Key Concepts

Understanding these concepts will help you work effectively with BaseModel.

Data

Entities

Entities are the objects represented in your data — customers, users, accounts, products, merchants, content items, and so on. BaseModel distinguishes between:

Main entity — the primary prediction target, typically a customer, user, or account. Each main entity has a unique identifier and a history of events.
Additional entities — objects that appear within events and enrich the behavioral context, such as products, merchants, or content items.

Events

Timestamped records of entity behavior: transactions, clicks, logins, support calls, subscription changes — any action with a timestamp. Events are the core input to the foundation model. Multiple event sources (e.g. purchases and page views) can be combined in a single model.

Attributes

Static or slowly changing properties of entities — demographics, account type, region, registration date. Attributes provide context that complements the behavioral signal from events.

Data Model

BaseModel expects two types of input tables:

Events capture what entities do over time. Attributes capture what entities are.
You can connect multiple event tables (e.g. purchases, clicks, support tickets) and multiple attribute tables. BaseModel joins them automatically by entity ID.
At least one event table is required. Attribute tables are optional.

Foundation Model

Behavioral Representation Fitting

Before training begins, BaseModel examines your data and prepares it for the foundation model. This stage runs automatically:

Data inspection — Reviews column types and value distributions, applies heuristics to select the best encoding for each field
Behavioral embeddings — Uses Cleora to learn how entities relate through their interactions, and EMDE to build compact representations of each entity's behavioral density
Additional modalities — Encodes text, images, and other non-behavioral fields using open-source models
Feature assembly — Combines all representations into a unified feature set ready for training

Foundation Model Training

The foundation model learns from all your event data using self-supervised learning — no labels needed. It discovers temporal rhythms, sequential patterns, cross-event correlations, and behavioral segments purely from the structure of the data.

Think of it as teaching the model to understand how entities behave — what patterns are typical, what signals precede change, how different actions relate — without telling it what specific question to answer. This general understanding then transfers to any downstream prediction task.

Temporal Data Splits

To create training examples, BaseModel uses timestamps as split points that divide each entity's event stream into two segments:

History — Events before the split point, used to compute input features
Future — Events after the split point, used to derive the prediction target

During foundation model training, split points are generated between every pair of events for each entity, and a random subset is sampled each epoch. This means the model sees the same entity from many different points in time, building robust representations that generalize across prediction windows.

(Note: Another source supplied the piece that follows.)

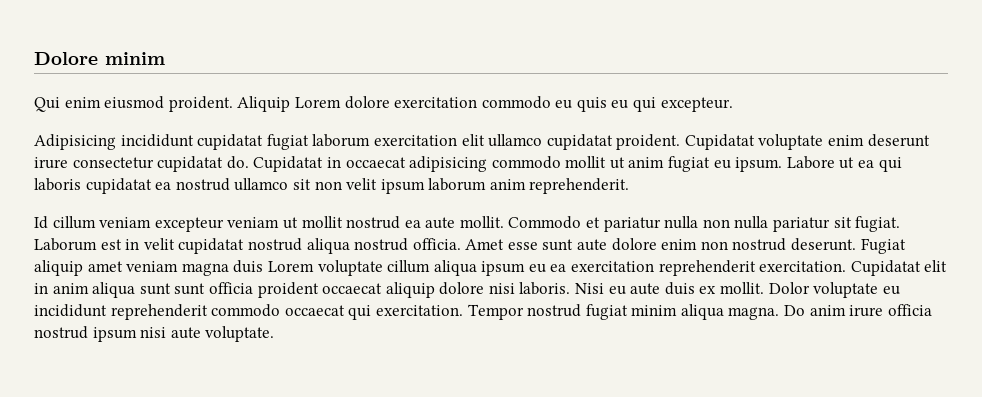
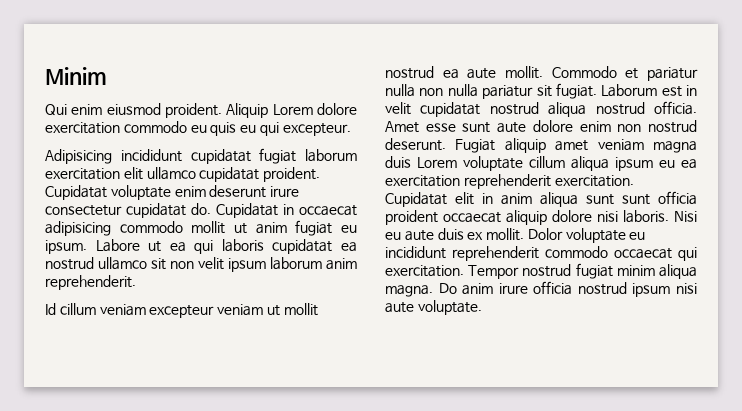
[34,52,165,65] Dolore minim -> [45,67,107,85] Minim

During inference, the model sees only the history — the future is what it predicts.

Scenario Model

Fine-Tuning

A scenario model is a task-specific model built on top of the foundation. Rather than learning behavioral patterns from scratch, it inherits the foundation's understanding and adapts it to a concrete business question — churn prediction, spend forecasting, product recommendation, etc.

Because the heavy lifting is already done by the foundation, scenario models train quickly and need far less data to perform well. You can train many scenario models from a single foundation.

Target Function

The target function is a Python function you write that tells BaseModel what to predict. It receives the time-split history and future for each entity, and returns a label — for example, whether a customer churned, how much they will spend, or which products they are likely to buy. This is the most important customisation point: the target function is how you encode your business logic into the model. See Target Function for the full API.

Task Types

BaseModel supports five task types:

Task Type	What You Predict
Binary Classification	Yes / no outcome
Multiclass Classification	One category from a set
Multilabel Classification	Multiple categories at once
Regression	Numeric value(s)
Recommendation	Ranked list of items